Now, the Washington (21-20, 11-8) coaching staff may have been discussing if they should’ve intentionally walked Torkelson with two outs and a free base at first. But, Sun Devil head coach Tracy Smith tinkered the lineup just a weeks ago specifically for a situation like Friday.

He pushed the prototypical leadoff guy, Gage Canning, into the 2-hole on April 20, opting to put Torkelson at the top of the order so he could, a.) get up as many times and possible, b.) get pitches to hit with a threat behind him.

“Those two make my job easier,” Smith said of Torkelson and Canning. “(Torkelson) will take the walk. . . and if you have Canning sitting behind him — just like tonight — you’ve got to pitch to him (Torkelson) because Canning has the ability to win a baseball game with one swing.”

On Friday, he delivered.

With Torkelson creeping off first, the junior drove a fastball deep into the left-center gap. Torkelson, doing his best Ken Griffey Jr. 95 Slide impression, raced around the bases and got the windmill from third-base coach Ben Greenspan, sliding into home as the Devils’ dugout erupted in a sprint towards Canning.

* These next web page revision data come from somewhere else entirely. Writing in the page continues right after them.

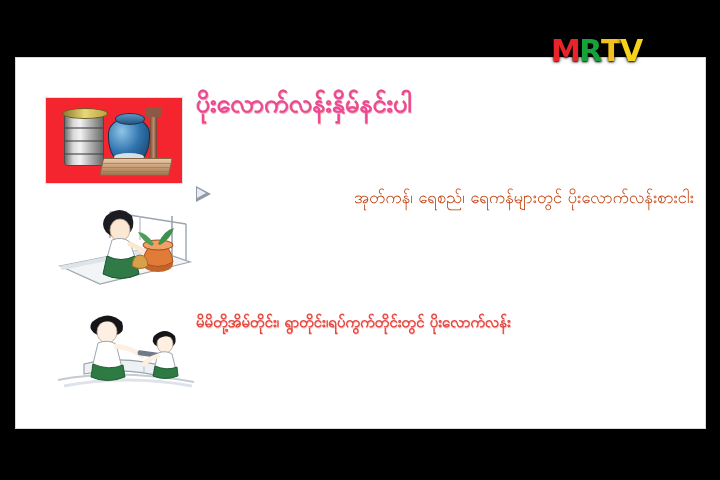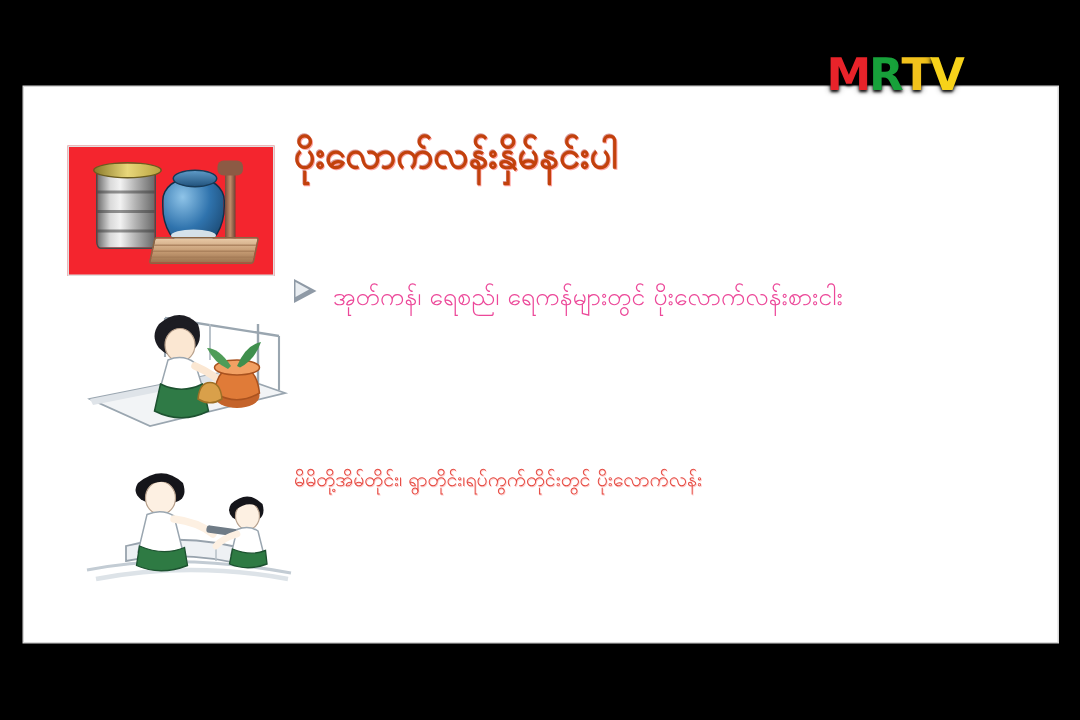--- a/index.html
+++ b/index.html
@@ -60,7 +60,7 @@
     font-size: 25px;
     font-weight: 700;
     line-height: 1.25;
-    color: #c2410c;
+    color: #ec4899;
     text-shadow: 0.6px 0.6px 0 rgba(255,160,160,0.95),
                  -0.4px -0.4px 0 rgba(170,30,30,0.45);
     letter-spacing: 0.2px;

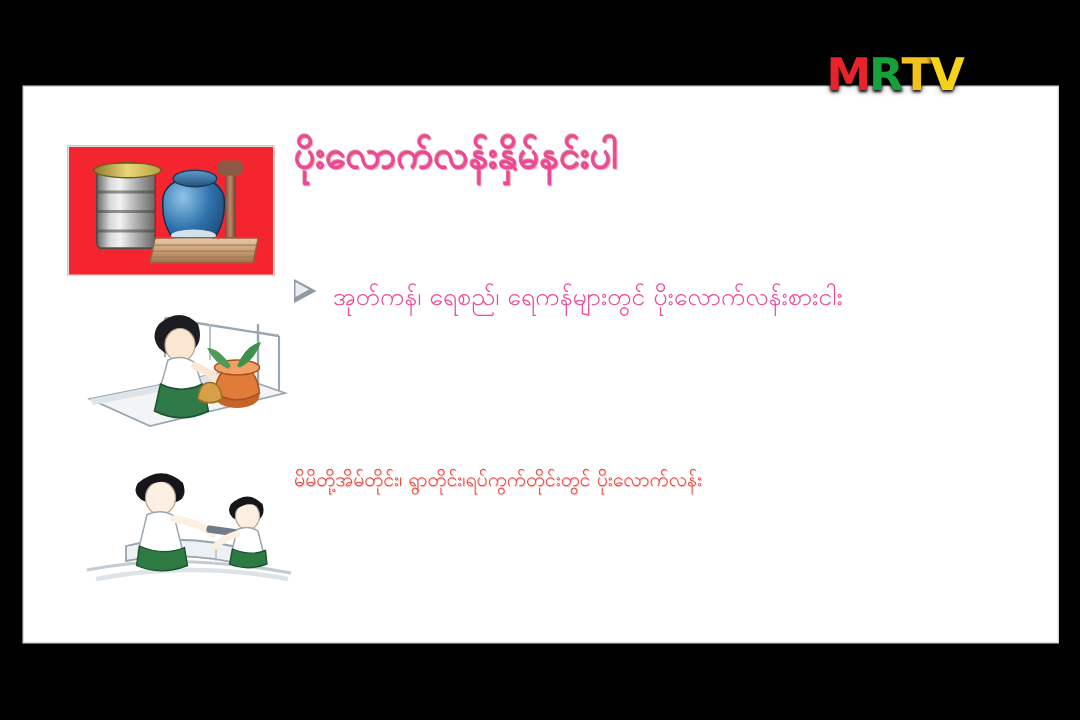--- a/index.html
+++ b/index.html
@@ -141,11 +141,12 @@
     width: 498px;
   }
   .body-line {
-    color: #ec4899;
+    color: #c2410c;
     font-size: 16.5px;
     line-height: 1.95;
     white-space: nowrap;
     letter-spacing: 0.1px;
+    text-align: right;
   }
   .body-line.indent { padding-left: 28px; }
 

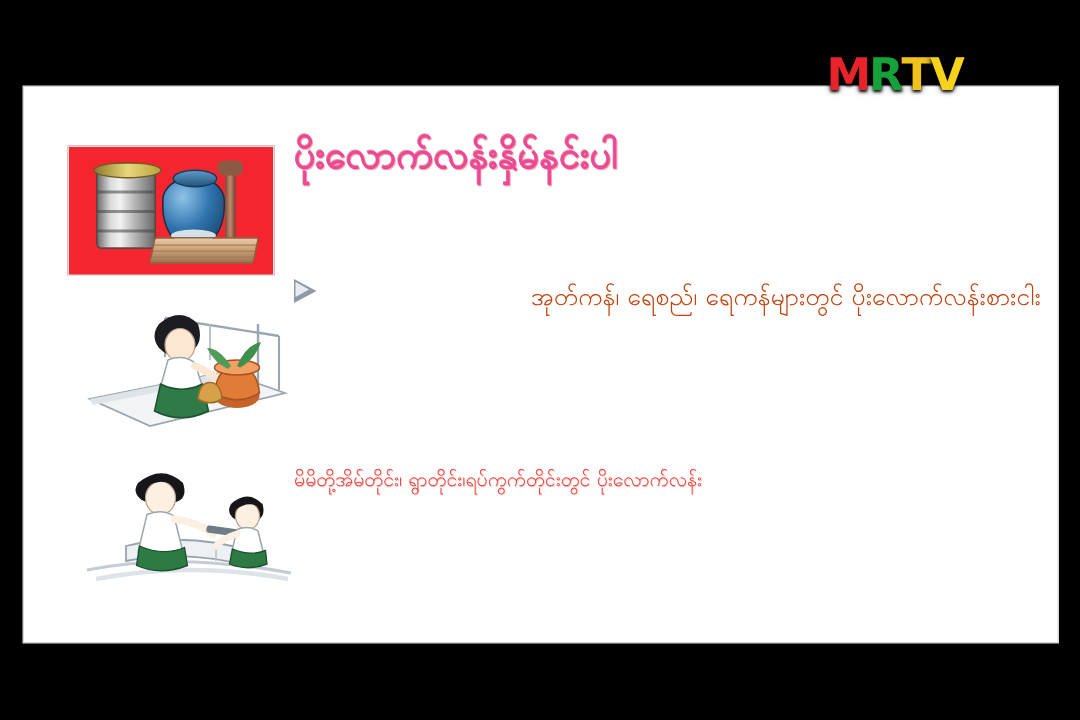--- a/index.html
+++ b/index.html
@@ -180,9 +180,9 @@
   }
   .cta-line {
     color: #e5483f;
-    font-size: 13px;
+    font-size: 15px;
     line-height: 1.95;
-    font-weight: 400;
+    font-weight: 700;
     white-space: nowrap;
     text-shadow: 0.5px 0.5px 0 rgba(255,190,190,0.8);
   }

“Earlier in the season, that might be a game we don’t win,” Canning, who’s hitting a team-high .393, said. It feels like it’s been forever since we’ve had (a walk-off win). . . they feel the best.”

Torkelson’s ability to beat a shift, beat strategy, beat a four-man outfield — something Smith said he has never seen in college baseball — is truly astounding.

The freshman, who was recently named to the USA Baseball Collegiate National Team went 3-for-4 Friday, scoring all four of his team’s runs in the process — the highlight of which, too, came in the fifth inning.

Leading off the inning, Torkelson drilled a fastball right over the 410-foot mark of the center field fence to knot the game up at two. As he and Smith joked after the game, the way to beat a four-man outfield is to hit it over their heads.

The blast, though, was the 6-foot-1, 205-pound first baseman’s 22nd of the year, giving him the Pac-12 freshman record just over a month after he broke Barry Bonds’ ASU freshman record of 11. It puts him just four shy of the NCAA freshman record of 26 and the ASU single-season record of 27, as well.

“I leaned over to a couple players and I said, ‘Fellas, I’ve been around this a long time, seen some pretty good ones,’” Smith said. “I said, ‘you’re witnessing something you’re not going to see every day.’

“He’s special.”

The fourth-year ASU skipper was almost at a loss for words when asked where the Petaluma, Ca. native can improve. “He’s a pretty complete player right now,” Smith said. ASU’s head coach did say that he needs to improve defensively at first base, but not much beyond that.

Friday’s win gets the Sun Devils back to .500 in the Pac-12. Postseason play is all but out of the question but the Devils have taken the “why not us?” mentality — something that both Smith and Canning separately said after their walk-off win.

ASU’s skipper laid out a hyperbolic scenario in which his team won their next 11 games, get to 30 wins and extend their season. That is unrealistic. Regardless, though, Smith knows his team is playing better, and that’s something they can take moving foreward.

“Were playing for something because we’re playing better baseball now,” he said. “We’re playing better defensively. We’re growing up.”